Abstract

The sorption and desorption rates of carbon tetrachloride (CCl4) and 1,2-dichlorobenzene (1,2-DCB) to and from three organobentonites of varying alkyl-chain length were quantified. The effects of solute structure, organobentonite structure, and solute-sorbent contact time on the rates of solute mass-transfer were investigated. For each solute, the rate of sorption was compared to the rate of desorption. In addition, the rate of 1,2-DCB sorption to a natural peat soil was quantified. The experimental data were simulated using a two-site model and a model incorporating a continuous distribution of mass-transfer rate coefficients.

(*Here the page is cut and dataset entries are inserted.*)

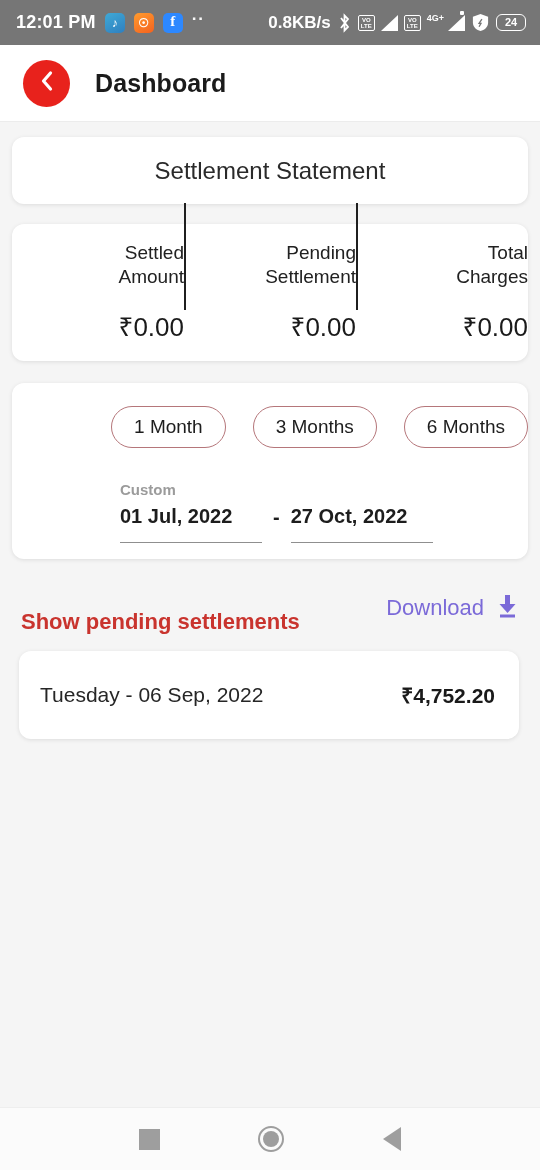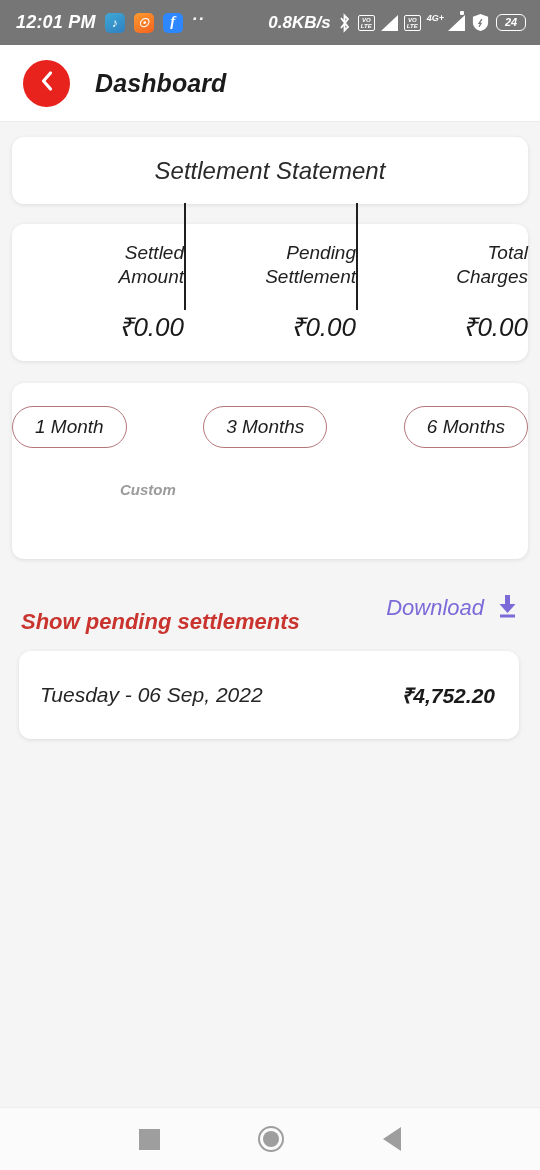--- a/index.html
+++ b/index.html
@@ -2,21 +2,21 @@
 <html><head>
 <meta charset="utf-8">
 <style>
   * { margin:0; padding:0; box-sizing:border-box; }
   html,body {
     width:540px; height:1170px;
     font-family:"Liberation Sans", sans-serif;
     background:#f5f5f5;
     overflow:hidden;
   }
-  .phone { position:relative; width:540px; height:1170px; background:#f5f5f5;font-style:italic; }
+  .phone { position:relative; width:540px; height:1170px; background:#f5f5f5; }
 
   
   .statusbar {
     height:45px; background:#767676; color:#ffffff;
     display:flex; align-items:center; justify-content:space-between;
     padding:0 14px 0 16px;
   }
   .sb-left { display:flex; align-items:center; gap:9px; }
   .sb-clock { font-size:18px; font-weight:bold; letter-spacing:.2px; }
   .appicon { width:20px; height:20px; border-radius:5px; display:flex;
@@ -77,21 +77,21 @@
   .card-stats { margin:20px 12px 0 12px; height:137px; display:flex; align-items:center; }
   .stat { flex:1; text-align:right; position:relative; }
   .stat + .stat::before {
     content:''; position:absolute; left:0; top:-38px; height:107px;
     width:2px; background:#1f1f1f;
   }
   .stat-label { font-size:19px; color:#212121; line-height:1.28; }
   .stat-value { font-size:26px; color:#1a1a1a; margin-top:19px; }
 
   .card-filter { margin:22px 12px 0 12px; padding:23px 0 0 0; height:176px; }
-  .chips { display:flex; justify-content:space-between; gap:27px; }
+  .chips { display:flex; justify-content:flex-end; gap:27px; }
   .chip {
     border:1.6px solid #b5767a; border-radius:22px;
     padding:9px 22px; font-size:19px; color:#1d1d1d; background:#fff;
     cursor:pointer; white-space:nowrap;
   }
   .custom-label { margin:33px 0 0 108px; font-size:15px; color:#9b9b9b; font-weight:bold; }
   .dates { display:flex; align-items:flex-start; margin:7px 0 0 108px; gap:11px; }
   .datefield {
     font-size:20px; font-weight:bold; color:#1d1d1d;
     border-bottom:1.5px solid #8f8f8f; padding:0 0 14px 0;
@@ -217,20 +217,25 @@
       </div>
     </div>
 
     <div class="card card-filter">
       <div class="chips">
         <div class="chip">1 Month</div>
         <div class="chip">3 Months</div>
         <div class="chip">6 Months</div>
       </div>
       <div class="custom-label">Custom</div>
+      <div class="dates">
+        <div class="datefield">01 Jul, 2022</div>
+        <div class="dash">-</div>
+        <div class="datefield">27 Oct, 2022</div>
+      </div>
     </div>
 
     <div class="actions">
       <div class="pending-link">Show pending settlements</div>
       <div class="download">
         <span class="download-text">Download</span>
         <span>
           <svg width="25" height="26" viewBox="0 0 25 26">
             <path d="M12.5 2 L12.5 13" stroke="#7b6ad8" stroke-width="5" fill="none"></path>
             <path d="M4.5 11 L12.5 20 L20.5 11 Z" fill="#7b6ad8"></path>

Based on a statistical analysis of the model simulations, the following conclusions were made: (1) The rate of 1,2-DCB sorption to the organobentonites was significantly faster than the rate of 1,2-DCB sorption to the peat soil. (2) The rate of mass-transfer during sorption and desorption was greater for CCl4 than for 1,2-DCB. (3) The alkyl-chain lengths of the organobentonites did not affect the rate of mass-transfer during sorption; however, the rate of 1,2-DCB desorption decreased as the length of the organobentonite alkyl-chain increased. (4) The rate of solute desorption was slower than the rate of solute uptake for two of the three organobentonites. (5) For most environmental applications using the organobentonites studied here, a local equilibrium assumption will satisfactorily describe CCl4 and 1,2-DCB sorption and desorption.